According to the Rev. Romi Bencke, a Brazilian Lutheran minister who serves as general secretary of the National Council of Christian Churches in Brazil, under Bolsonaro large landowners — especially soybean farmers and cattle ranchers — have been given free rein to displace traditional communities and slash and burn the rainforest to make way for the cultivation of export crops. More than 70,000 fires were documented in Brazil in 2019, the highest number on record.

Bencke notes that the Amazon region is currently under threat “because both the minister of agriculture and the president deny climate change and have backed a major social media campaign claiming that the fires were started by environmental organizations, which is terribly false.”

Bencke continues: “The current government is proposing the industrialization of the Amazon to grow the GNP and insists that indigenous peoples are expendable and getting in the way of Brazil’s right to progress.”

The Amazon region is home to many indigenous peoples. Some have had little or no contact with the outside world. Over the years, their ancestral knowledge of this complex web of intricately balanced ecosystems has played a vital role in conservation efforts.

The Indigenous Missionary Council of the Roman Catholic Church reports that several indigenous groups in northern Brazil face the threat of genocide. News reports describe how miners and loggers invade indigenous lands, displacing whole communities, while farmers and ranchers set fire to the forest. Reported assassinations of indigenous leaders have also increased sharply under the current government.

A pastoral letter circulated last October by several dozen ministers of the United Presbyterian Church of Brazil (IPU), a mission partner of the PC(USA), stated that:

“Reports of criminal activity resulting in forest fires in the Amazon — confirmed by serious scientific studies — are ignored, distorted or attributed to the innocent practice of burning off crops. The enforcement apparatus to control these practices has been dismantled with the cancellation of fines and of programs to maintain equipment used to combat deforestation.”

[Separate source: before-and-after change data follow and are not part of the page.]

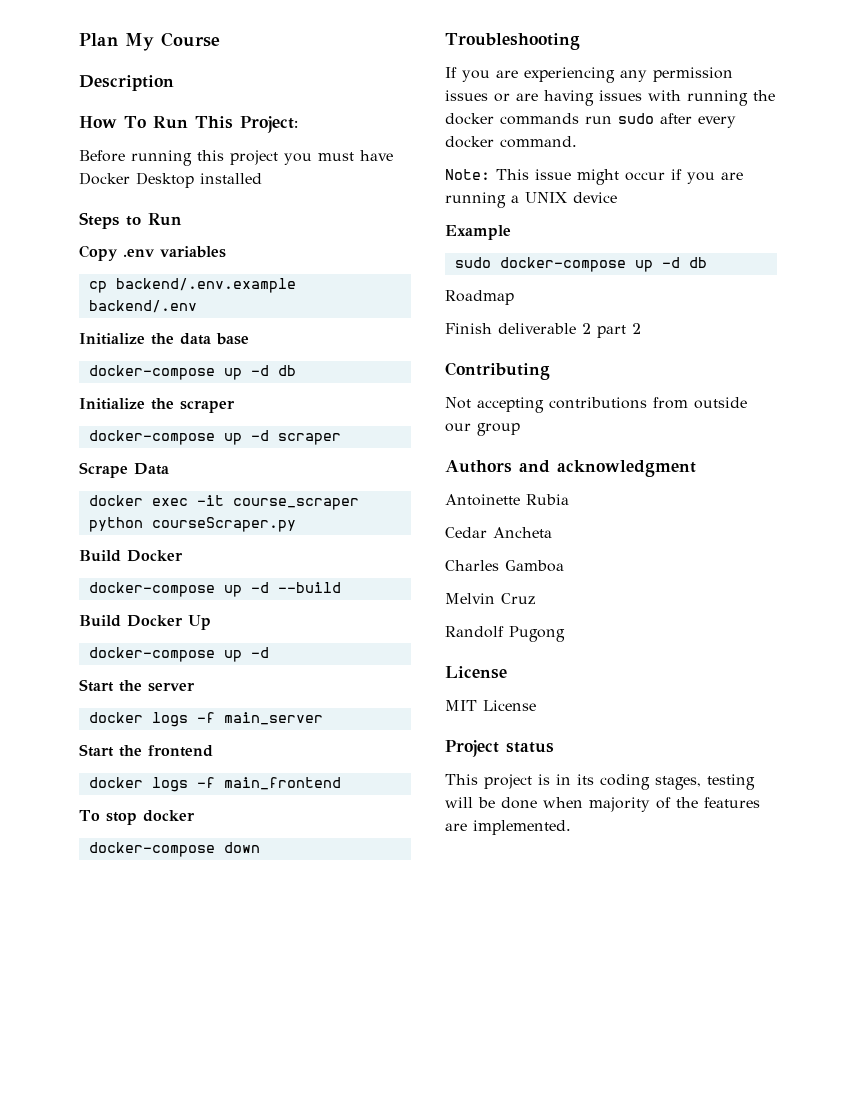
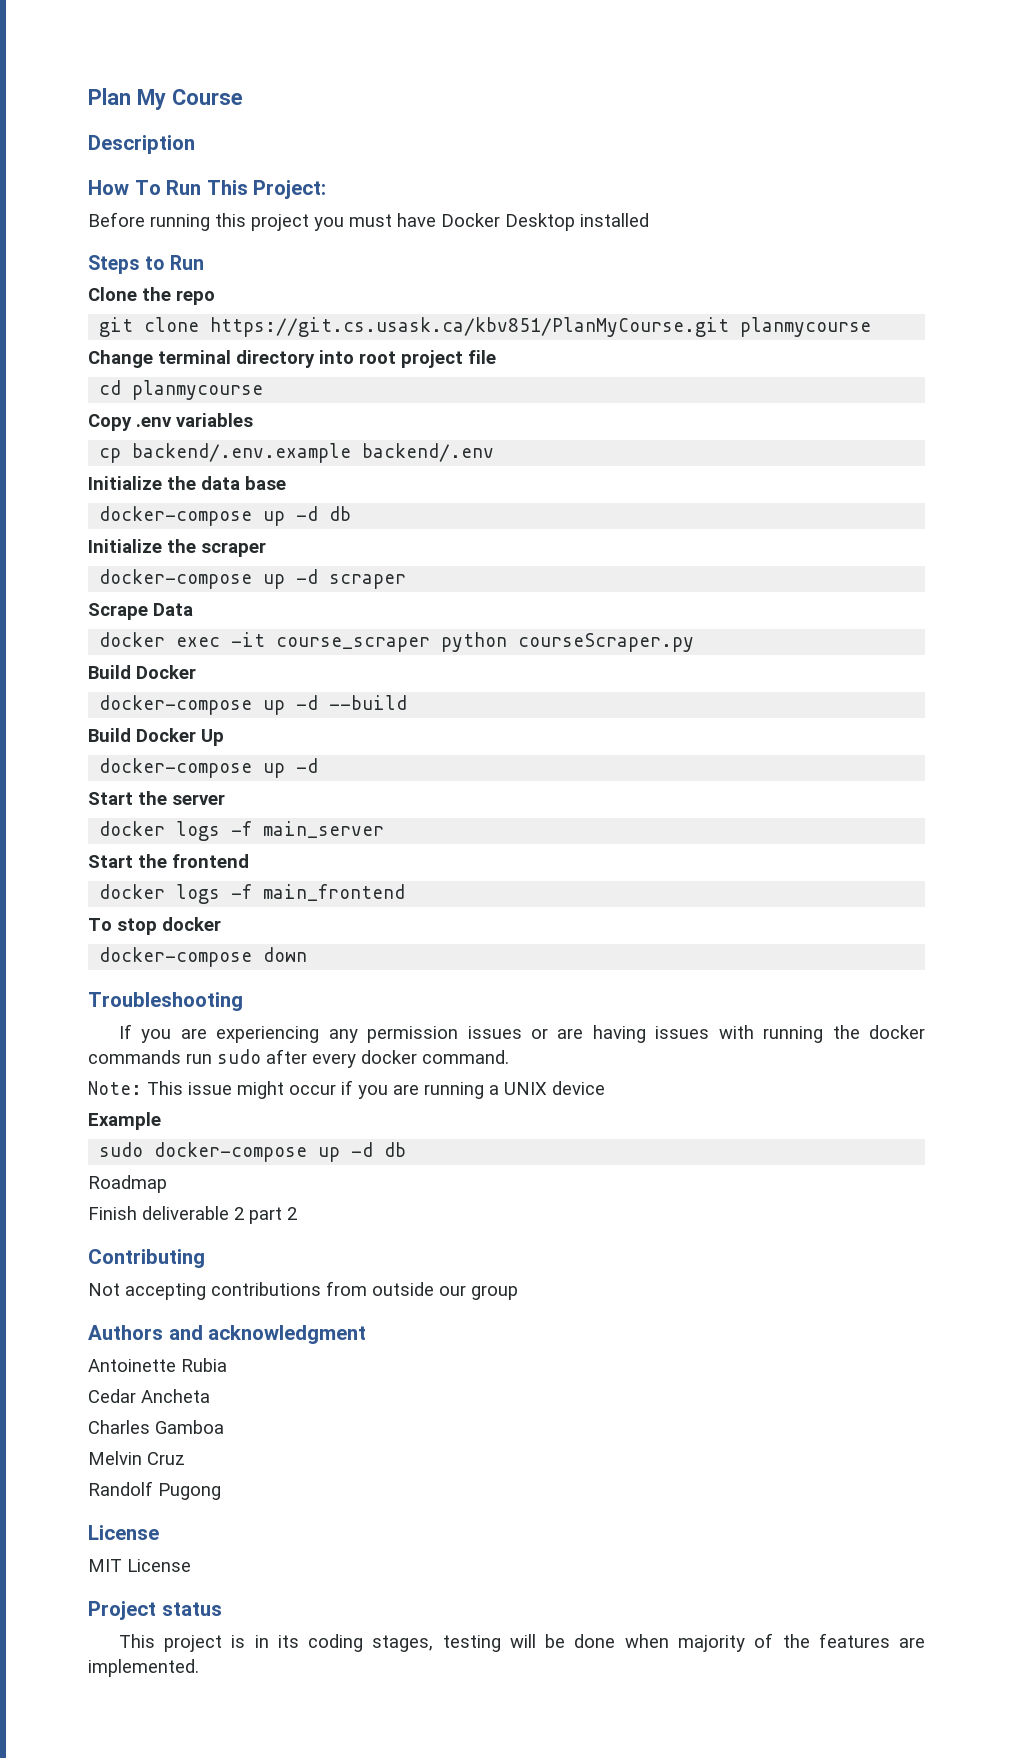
+ Clone the repo
+ git clone https://git.cs.usask.ca/kbv851/PlanMyCourse.git planmycourse
+ Change terminal directory into root project file
+ cd planmycourse

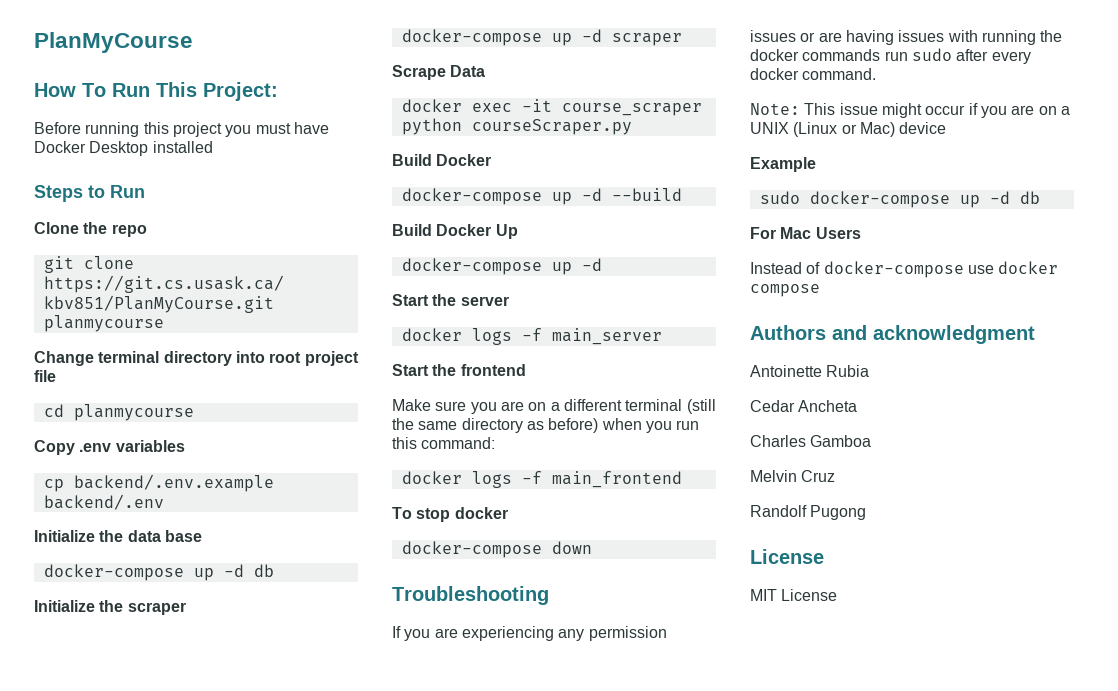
- Plan My Course
- Description
+ PlanMyCourse
+ Make sure you are on a different terminal (still the same directory as before) when you run this command:
- Note: This issue might occur if you are running a UNIX device
+ Note: This issue might occur if you are on a UNIX (Linux or Mac) device
- Roadmap
- Finish deliverable 2 part 2
- Contributing
- Not accepting contributions from outside our group
+ For Mac Users
+ Instead of docker-compose use docker compose
- Project status
- This project is in its coding stages, testing will be done when majority of the features are implemented.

Later in their pastoral letter, the IPU notes that environmental depredation is closely related to the plight of indigenous peoples and of the landless in Brazil:

“In addition to threatening the lives of ‘the least of these,’ discourse that values money and the economy above all else jeopardizes our ability to see in the poor a key for discerning the nature and means of divine revelation.”

Finally, the letter laments the increasing polarization of Brazilian society and notes that religion, too, has become deeply divisive:

“Disguised under a godly mantle, false prophets have promoted death and division in our country and in our churches. … Faced with this situation, we, as ministers of Word and Sacrament of the United Presbyterian Church of Brazil, come together to denounce publicly any religious discourse that camouflages hatred and prejudice against skin color, gender, ideology or any other characteristic used to define a person’s position in the world and in society.”

Dennis Smith, World Mission’s Regional Liaison for South America, Presbyterian Mission Agency

Today’s Focus:  Amazon Rainforest

Let us join in prayer for: 

PC(USA) Agencies’ Staff
Becky Burton, Presbyterian Mission Agency
Kelly Cahill, Board of Pensions

Let us pray:

Creating God, for the majesty and beauty of the earth, we offer our praise. We confess our poor stewardship of your gift and seek your forgiveness. May your church’s commitments and actions lead to the healing of your Creation and the reconciliation of your people. Amen.